Hillary Clinton previously explained that she is having a hard time navigating this campaign because where Obama’s reactions are reviewed as strong and confident, she is often times perceived as a bitch.  What would your advice be to her if she asked you for it?

Oh yeah. Behold the catch-22 of women and power. To be successful a woman must be liked, but to be liked she must not be too successful: her likability eroded by her professional status. We may all know—or at least like to say we know—that women are perfectly capable as leaders. Yet on a deep, unconscious level we still find the image of an ambitious woman hard to swallow. The reasoning makes sense: for hundreds of years, humans have had it ingrained in them that it is men who lead and women who nurture. So when a woman turns around and exhibits the traits required of the former–ambition, assertion, sometimes even aggression–we somehow see her as too masculine, not ladylike enough, and thus we like her less.

I would tell Hillary to keep doing exactly what she is doing. Research has shown that the problem is that we still define leadership in male terms. We need to make ambition a female trait. Chip away at that glass ceiling and not apologize for our ambition–it’s what’s making the cracks. And when in need of a confidence boost, remember you can always turn to our Queen (Beyonce) who only speaks truths: Who Run the World? GIRLS.

There is a surge of female-focused companies and foundations like Amy Poehler’s Smart Girls. Would you consider this a step forward for women or a step back because we are segregating ourselves?

In the book, I talk about how important it is to practice Vagffirmative Action (we’re very pro-pun here at FFC). Rule No. 3 of the Feminist Fight Club is: we fight patriarchy, not one another. I see women coming together to help women as a positive. Membership in the FFC means that you have taken an oath to help other women.

That said, I also think it’s hugely important for us to be talking about these issues within the larger context of human issues–and that means talking about them in mainstream spaces, talking about them with men, and making sure they are being covered in outlets that don’t only focus on women. This is part of the reason why I’ve so adamantly fought to have my articles published in outlets that are not specifically women-focused–while still of course seeing great value in organizations like Smart Girls.

It is difficult enough for women to succeed in a conventional desk job, but writing a book is big risk. What advice do you have to women who want to  take the unconventional route for success?

This goes for all women, regardless of the career path they take:

Form your own Feminist Fight Club! Which basically is to say: find a posse. It doesn’t have to be all women, or all people you work with. But you will have an understanding with these people that you have each other’s backs. I speak from experience when I say that we are more powerful together.

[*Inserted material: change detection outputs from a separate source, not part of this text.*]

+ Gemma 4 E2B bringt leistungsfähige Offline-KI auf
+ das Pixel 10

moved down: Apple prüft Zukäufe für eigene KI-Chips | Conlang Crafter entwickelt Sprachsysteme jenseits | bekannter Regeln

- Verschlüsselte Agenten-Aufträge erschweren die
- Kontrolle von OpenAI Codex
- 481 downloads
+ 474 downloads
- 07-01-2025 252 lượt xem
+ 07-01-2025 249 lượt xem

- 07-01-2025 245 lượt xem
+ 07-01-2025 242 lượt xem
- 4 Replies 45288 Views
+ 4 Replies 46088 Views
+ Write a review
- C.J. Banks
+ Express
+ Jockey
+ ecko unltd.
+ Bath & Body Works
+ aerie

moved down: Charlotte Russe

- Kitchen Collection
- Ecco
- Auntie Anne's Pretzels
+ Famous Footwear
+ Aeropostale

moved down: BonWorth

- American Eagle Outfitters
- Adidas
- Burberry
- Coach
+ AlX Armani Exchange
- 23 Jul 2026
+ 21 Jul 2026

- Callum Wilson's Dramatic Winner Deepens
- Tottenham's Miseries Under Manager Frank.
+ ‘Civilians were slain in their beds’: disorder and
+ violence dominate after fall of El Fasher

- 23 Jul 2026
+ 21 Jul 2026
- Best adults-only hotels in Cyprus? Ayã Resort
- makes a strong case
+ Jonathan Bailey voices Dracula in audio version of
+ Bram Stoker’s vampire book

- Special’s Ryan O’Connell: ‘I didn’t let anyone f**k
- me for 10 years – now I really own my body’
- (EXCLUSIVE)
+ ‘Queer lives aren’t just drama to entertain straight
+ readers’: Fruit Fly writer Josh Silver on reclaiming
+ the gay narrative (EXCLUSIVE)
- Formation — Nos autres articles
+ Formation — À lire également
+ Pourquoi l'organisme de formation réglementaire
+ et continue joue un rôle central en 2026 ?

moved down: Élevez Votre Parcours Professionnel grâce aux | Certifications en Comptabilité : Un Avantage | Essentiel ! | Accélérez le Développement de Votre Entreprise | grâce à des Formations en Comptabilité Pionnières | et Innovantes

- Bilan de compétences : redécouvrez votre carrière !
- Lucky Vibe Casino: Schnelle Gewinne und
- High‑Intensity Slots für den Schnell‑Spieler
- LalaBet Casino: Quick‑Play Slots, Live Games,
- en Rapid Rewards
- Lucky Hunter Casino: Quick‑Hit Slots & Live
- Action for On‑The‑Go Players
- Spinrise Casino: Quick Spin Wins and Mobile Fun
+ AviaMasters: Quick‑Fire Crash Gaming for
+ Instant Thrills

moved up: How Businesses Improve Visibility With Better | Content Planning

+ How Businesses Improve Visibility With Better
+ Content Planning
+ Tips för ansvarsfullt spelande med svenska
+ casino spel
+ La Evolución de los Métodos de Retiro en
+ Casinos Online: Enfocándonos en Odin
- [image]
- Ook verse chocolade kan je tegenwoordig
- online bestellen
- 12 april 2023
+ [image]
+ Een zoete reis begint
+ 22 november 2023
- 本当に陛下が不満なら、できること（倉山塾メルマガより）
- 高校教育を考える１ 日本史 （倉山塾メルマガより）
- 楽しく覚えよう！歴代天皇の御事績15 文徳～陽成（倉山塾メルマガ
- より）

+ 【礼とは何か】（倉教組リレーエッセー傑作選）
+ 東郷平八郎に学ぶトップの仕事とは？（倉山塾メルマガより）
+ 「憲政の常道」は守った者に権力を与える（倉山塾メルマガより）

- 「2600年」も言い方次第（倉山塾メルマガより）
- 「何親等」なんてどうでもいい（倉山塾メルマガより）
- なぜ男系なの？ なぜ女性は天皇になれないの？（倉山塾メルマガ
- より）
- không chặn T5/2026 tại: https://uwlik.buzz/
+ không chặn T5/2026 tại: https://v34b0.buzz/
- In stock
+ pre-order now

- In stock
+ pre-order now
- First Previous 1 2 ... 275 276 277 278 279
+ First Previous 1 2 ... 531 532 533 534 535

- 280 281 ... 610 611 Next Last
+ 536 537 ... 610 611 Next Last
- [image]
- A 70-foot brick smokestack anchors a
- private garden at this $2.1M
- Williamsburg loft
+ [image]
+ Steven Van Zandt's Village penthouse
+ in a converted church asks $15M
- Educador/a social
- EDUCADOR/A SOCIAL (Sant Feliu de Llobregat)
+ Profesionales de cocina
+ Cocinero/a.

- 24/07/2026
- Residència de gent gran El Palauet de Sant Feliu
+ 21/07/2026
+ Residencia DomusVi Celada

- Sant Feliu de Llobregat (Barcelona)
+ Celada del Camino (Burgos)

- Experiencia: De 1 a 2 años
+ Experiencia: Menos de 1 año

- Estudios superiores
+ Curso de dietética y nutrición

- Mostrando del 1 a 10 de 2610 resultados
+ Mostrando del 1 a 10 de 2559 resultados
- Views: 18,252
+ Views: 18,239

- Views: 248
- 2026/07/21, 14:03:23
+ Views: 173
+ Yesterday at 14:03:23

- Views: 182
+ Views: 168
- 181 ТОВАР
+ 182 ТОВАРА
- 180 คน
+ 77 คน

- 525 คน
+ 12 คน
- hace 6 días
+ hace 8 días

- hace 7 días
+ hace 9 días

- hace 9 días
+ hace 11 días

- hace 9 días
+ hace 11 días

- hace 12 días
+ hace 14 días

I’ve often times felt hit on in inappropriate situations–I feel weak when I just let it happen. How would you suggest I respond in that situation?

This is the kind of shit we have to deal with every day–is it any wonder we’re exhausted? There’s no perfect advice for this. I’ve had times where I’ve been in a similar position and I’ve ignored it–and literally just refused to engage. I’ve had times where it was repeated and I asked the person to stop. I’ve also had times where I’ve reported somebody who I felt was making me regularly uncomfortable. I think the bottom line is: trust your instincts here. You should not have to put up with this bullshit, and it’s never a bad idea to get the advice, or have the support and backup, of your comrades.